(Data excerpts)
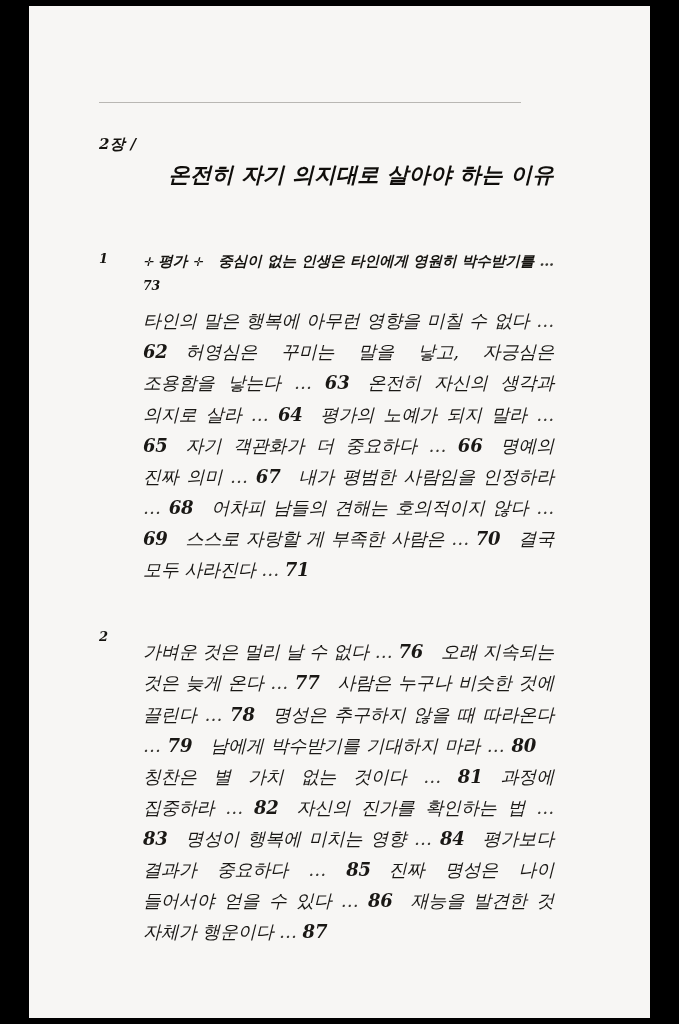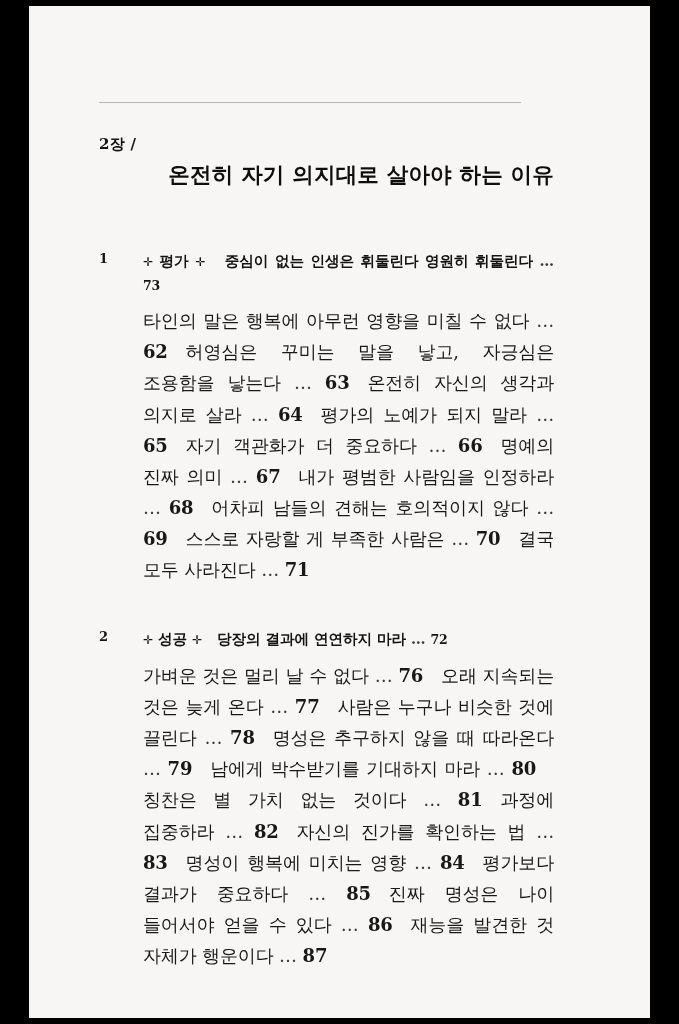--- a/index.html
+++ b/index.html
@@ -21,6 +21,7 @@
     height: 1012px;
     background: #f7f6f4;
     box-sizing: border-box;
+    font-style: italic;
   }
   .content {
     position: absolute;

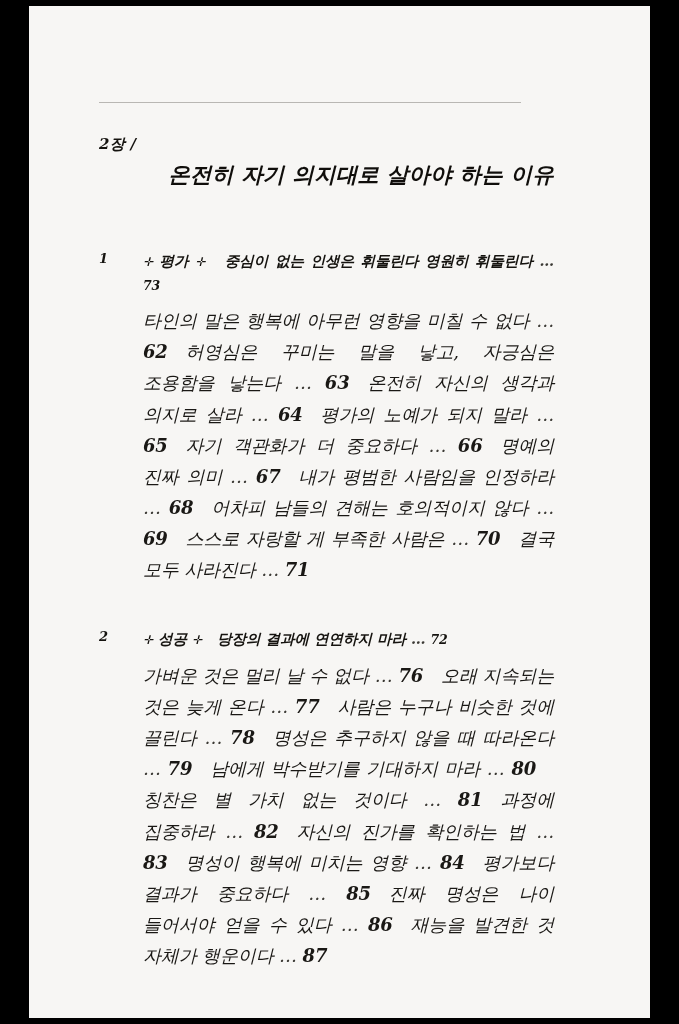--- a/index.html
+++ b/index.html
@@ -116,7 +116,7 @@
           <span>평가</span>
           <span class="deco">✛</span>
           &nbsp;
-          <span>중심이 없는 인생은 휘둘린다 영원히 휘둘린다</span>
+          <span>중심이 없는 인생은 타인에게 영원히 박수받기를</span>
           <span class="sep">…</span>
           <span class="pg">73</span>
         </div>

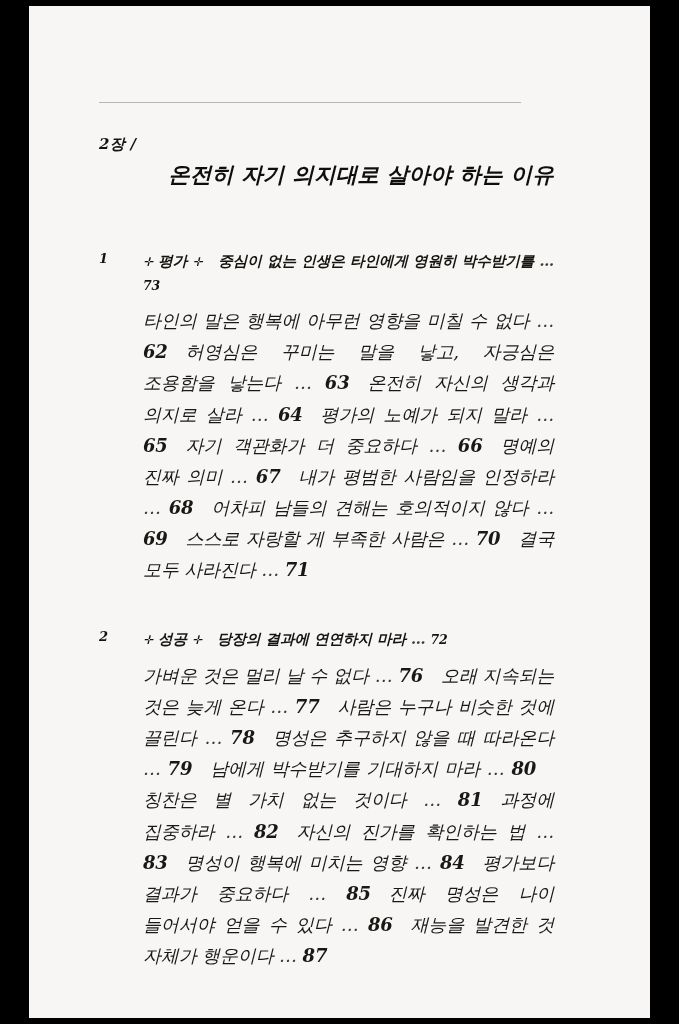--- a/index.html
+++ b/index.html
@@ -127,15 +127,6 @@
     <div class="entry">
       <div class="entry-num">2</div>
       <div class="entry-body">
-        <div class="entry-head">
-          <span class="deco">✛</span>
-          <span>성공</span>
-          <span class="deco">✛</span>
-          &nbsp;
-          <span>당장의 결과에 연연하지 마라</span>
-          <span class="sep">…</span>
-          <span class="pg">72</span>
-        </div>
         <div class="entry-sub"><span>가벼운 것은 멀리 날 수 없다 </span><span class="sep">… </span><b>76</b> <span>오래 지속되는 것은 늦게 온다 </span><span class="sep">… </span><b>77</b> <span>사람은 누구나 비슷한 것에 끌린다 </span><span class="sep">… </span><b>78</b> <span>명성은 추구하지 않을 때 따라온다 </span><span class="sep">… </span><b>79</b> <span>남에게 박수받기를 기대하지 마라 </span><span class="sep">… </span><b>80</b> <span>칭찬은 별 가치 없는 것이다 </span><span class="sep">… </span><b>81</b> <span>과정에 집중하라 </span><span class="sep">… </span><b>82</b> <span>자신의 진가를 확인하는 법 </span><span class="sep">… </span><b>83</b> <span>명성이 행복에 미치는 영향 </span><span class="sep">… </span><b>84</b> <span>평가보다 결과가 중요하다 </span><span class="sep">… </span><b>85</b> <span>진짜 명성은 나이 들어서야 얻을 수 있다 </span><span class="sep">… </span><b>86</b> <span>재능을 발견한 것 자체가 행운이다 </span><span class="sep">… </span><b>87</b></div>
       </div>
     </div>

[What to do]: Go through the entries above and copy out every line that includes the word "박수받기를".

[Task answer]:
+          <span>중심이 없는 인생은 타인에게 영원히 박수받기를</span>
         <div class="entry-sub"><span>가벼운 것은 멀리 날 수 없다 </span><span class="sep">… </span><b>76</b> <span>오래 지속되는 것은 늦게 온다 </span><span class="sep">… </span><b>77</b> <span>사람은 누구나 비슷한 것에 끌린다 </span><span class="sep">… </span><b>78</b> <span>명성은 추구하지 않을 때 따라온다 </span><span class="sep">… </span><b>79</b> <span>남에게 박수받기를 기대하지 마라 </span><span class="sep">… </span><b>80</b> <span>칭찬은 별 가치 없는 것이다 </span><span class="sep">… </span><b>81</b> <span>과정에 집중하라 </span><span class="sep">… </span><b>82</b> <span>자신의 진가를 확인하는 법 </span><span class="sep">… </span><b>83</b> <span>명성이 행복에 미치는 영향 </span><span class="sep">… </span><b>84</b> <span>평가보다 결과가 중요하다 </span><span class="sep">… </span><b>85</b> <span>진짜 명성은 나이 들어서야 얻을 수 있다 </span><span class="sep">… </span><b>86</b> <span>재능을 발견한 것 자체가 행운이다 </span><span class="sep">… </span><b>87</b></div>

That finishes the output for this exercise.